_WORK TO BE COMPLETED_:
Copy out all lines of the records in which the word "flex" appears.

[RECORDED INFORMATION — start]

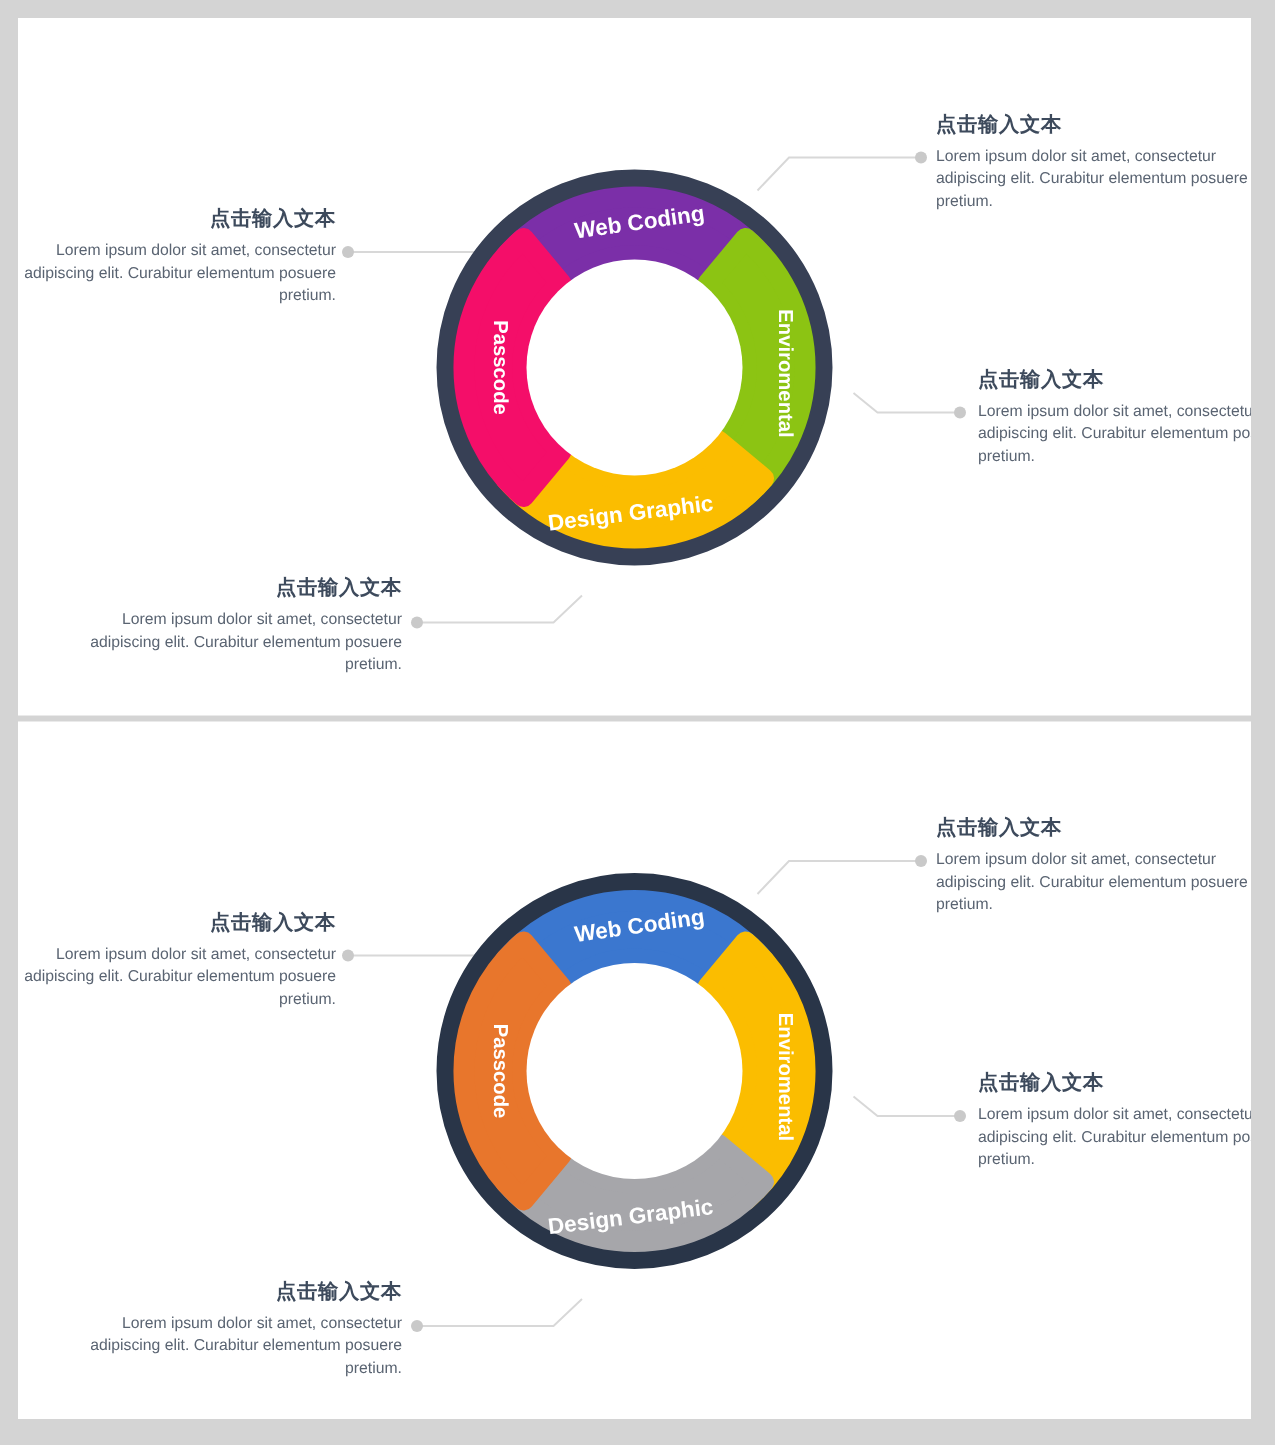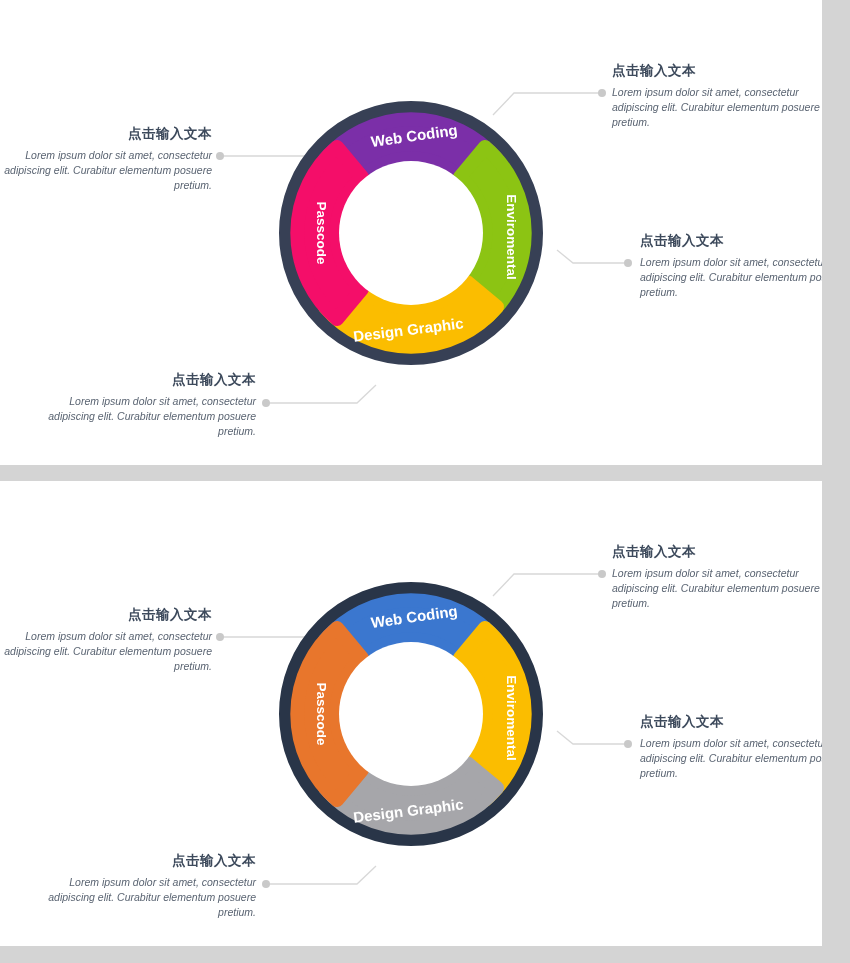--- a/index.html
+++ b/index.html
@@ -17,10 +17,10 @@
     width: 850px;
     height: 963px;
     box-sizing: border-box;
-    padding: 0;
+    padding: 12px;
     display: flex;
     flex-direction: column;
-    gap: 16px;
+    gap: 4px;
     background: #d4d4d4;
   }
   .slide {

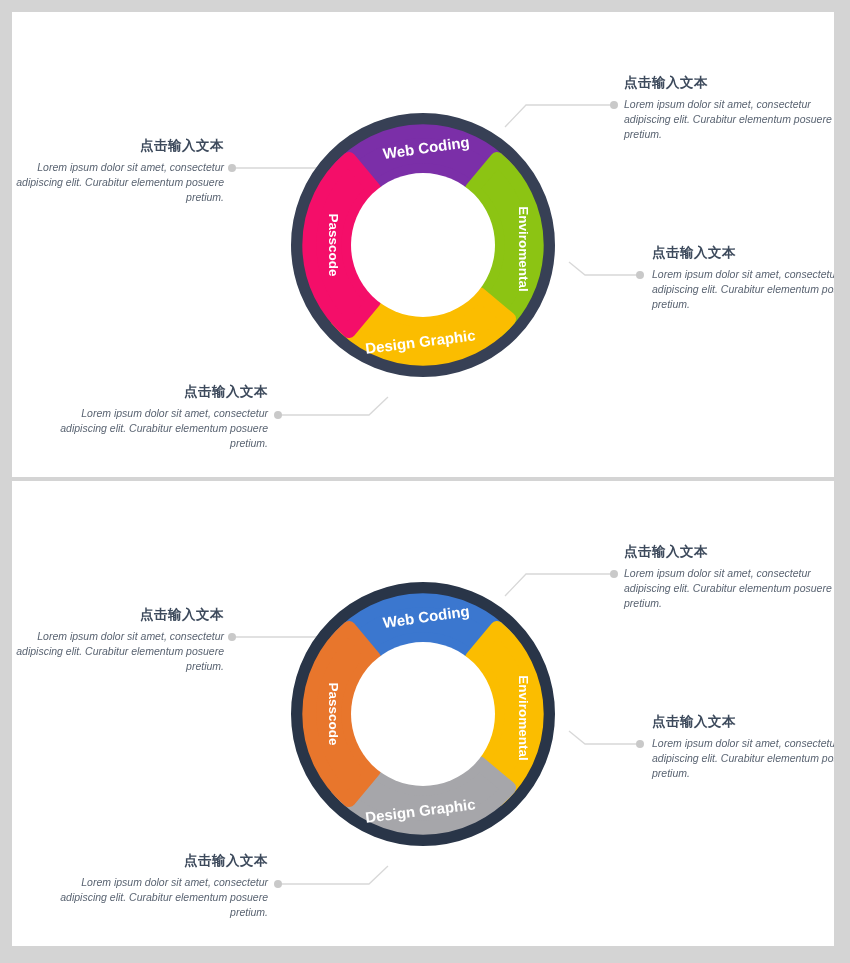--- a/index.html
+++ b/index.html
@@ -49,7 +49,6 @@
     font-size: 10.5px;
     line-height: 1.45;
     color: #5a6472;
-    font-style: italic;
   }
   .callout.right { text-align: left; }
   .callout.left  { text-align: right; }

[RECORDED INFORMATION — finish]
[RECORDED INFORMATION — start]

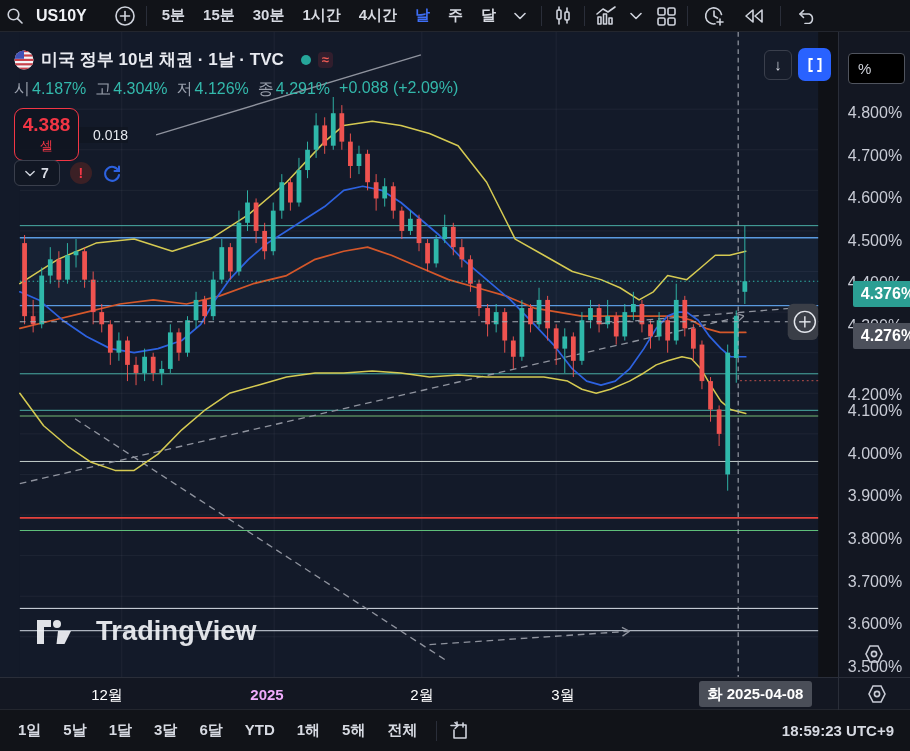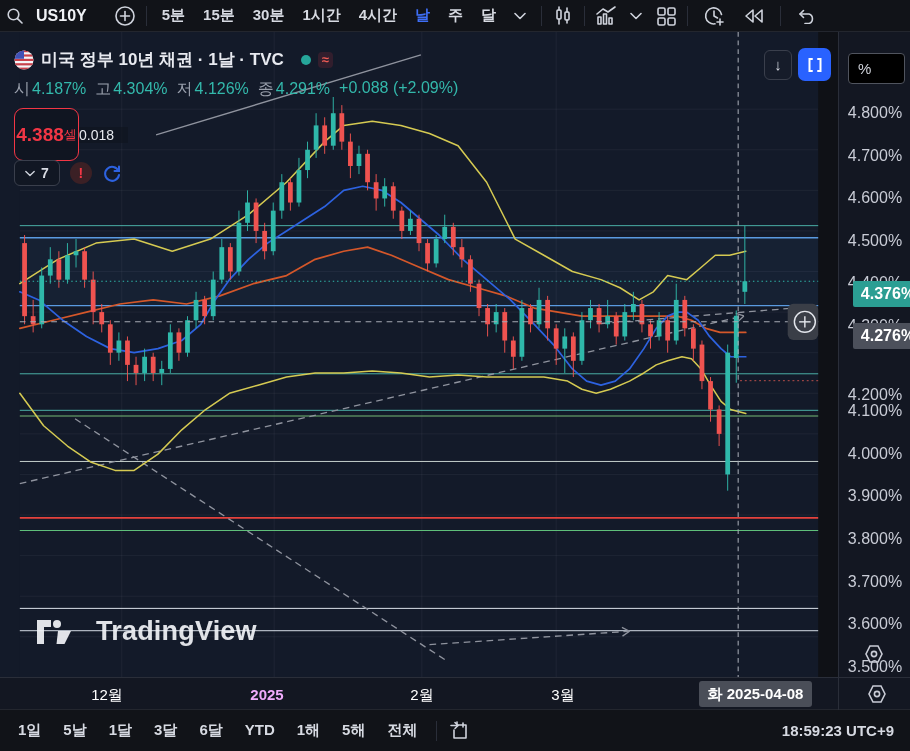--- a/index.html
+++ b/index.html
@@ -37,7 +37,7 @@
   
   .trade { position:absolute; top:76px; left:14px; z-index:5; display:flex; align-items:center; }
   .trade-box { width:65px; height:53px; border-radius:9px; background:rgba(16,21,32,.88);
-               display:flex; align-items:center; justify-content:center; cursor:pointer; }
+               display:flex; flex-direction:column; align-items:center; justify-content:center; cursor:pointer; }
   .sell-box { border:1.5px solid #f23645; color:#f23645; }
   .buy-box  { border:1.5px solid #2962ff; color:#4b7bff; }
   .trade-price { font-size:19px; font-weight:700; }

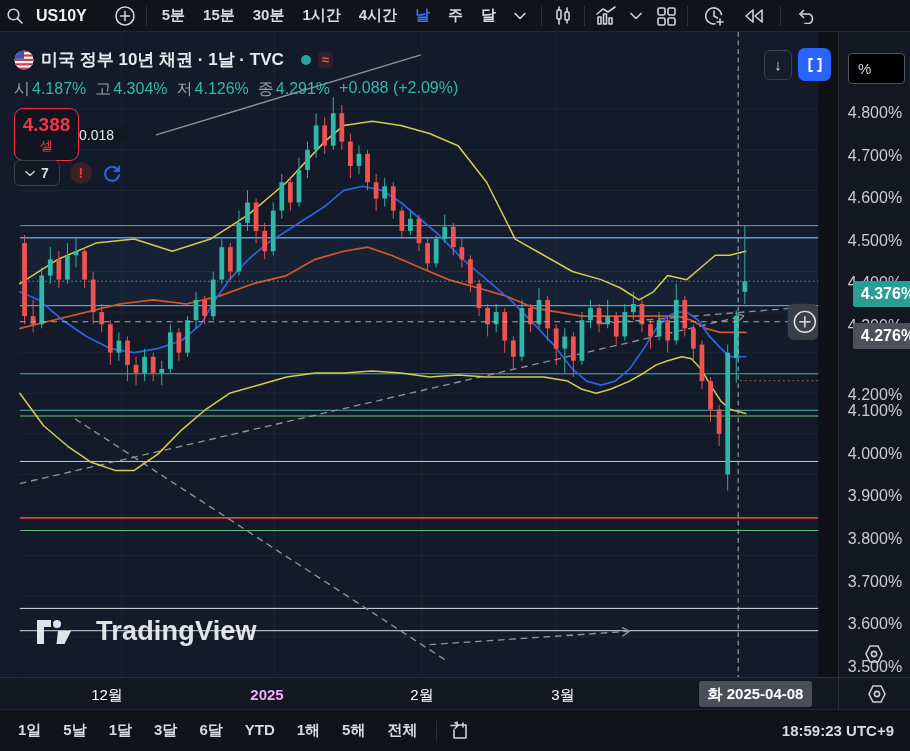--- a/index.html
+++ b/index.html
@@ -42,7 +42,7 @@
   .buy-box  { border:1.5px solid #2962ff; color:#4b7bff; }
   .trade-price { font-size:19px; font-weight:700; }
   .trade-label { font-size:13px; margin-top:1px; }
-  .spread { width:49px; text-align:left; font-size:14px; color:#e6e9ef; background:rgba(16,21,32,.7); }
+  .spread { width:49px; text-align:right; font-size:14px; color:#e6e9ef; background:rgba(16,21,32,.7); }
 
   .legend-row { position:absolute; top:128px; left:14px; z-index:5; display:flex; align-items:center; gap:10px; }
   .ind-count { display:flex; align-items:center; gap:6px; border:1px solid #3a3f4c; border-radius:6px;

[RECORDED INFORMATION — finish]
[RECORDED INFORMATION — start]

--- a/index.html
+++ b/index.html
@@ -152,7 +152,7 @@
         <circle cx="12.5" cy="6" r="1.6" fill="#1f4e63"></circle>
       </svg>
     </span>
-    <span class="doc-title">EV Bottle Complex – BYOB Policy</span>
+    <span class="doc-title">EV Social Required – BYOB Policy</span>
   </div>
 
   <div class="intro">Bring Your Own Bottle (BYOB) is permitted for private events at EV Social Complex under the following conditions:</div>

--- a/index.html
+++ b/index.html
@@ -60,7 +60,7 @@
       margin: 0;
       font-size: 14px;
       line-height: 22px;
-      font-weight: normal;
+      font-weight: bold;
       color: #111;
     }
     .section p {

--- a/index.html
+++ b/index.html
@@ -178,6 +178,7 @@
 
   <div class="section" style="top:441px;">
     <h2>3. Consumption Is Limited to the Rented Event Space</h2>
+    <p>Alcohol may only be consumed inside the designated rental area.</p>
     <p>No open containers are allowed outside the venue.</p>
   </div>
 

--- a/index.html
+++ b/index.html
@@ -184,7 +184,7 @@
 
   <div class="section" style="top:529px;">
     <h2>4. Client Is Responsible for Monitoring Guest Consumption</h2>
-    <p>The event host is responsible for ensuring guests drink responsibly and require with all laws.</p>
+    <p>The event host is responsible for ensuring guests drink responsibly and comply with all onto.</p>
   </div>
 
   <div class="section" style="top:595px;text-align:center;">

[RECORDED INFORMATION — finish]

_RESULT OF THE TASK_:
     display: flex;
     flex-direction: column;
   .trade { position:absolute; top:76px; left:14px; z-index:5; display:flex; align-items:center; }
-               display:flex; align-items:center; justify-content:center; cursor:pointer; }
+               display:flex; flex-direction:column; align-items:center; justify-content:center; cursor:pointer; }
   .legend-row { position:absolute; top:128px; left:14px; z-index:5; display:flex; align-items:center; gap:10px; }
   .ind-count { display:flex; align-items:center; gap:6px; border:1px solid #3a3f4c; border-radius:6px;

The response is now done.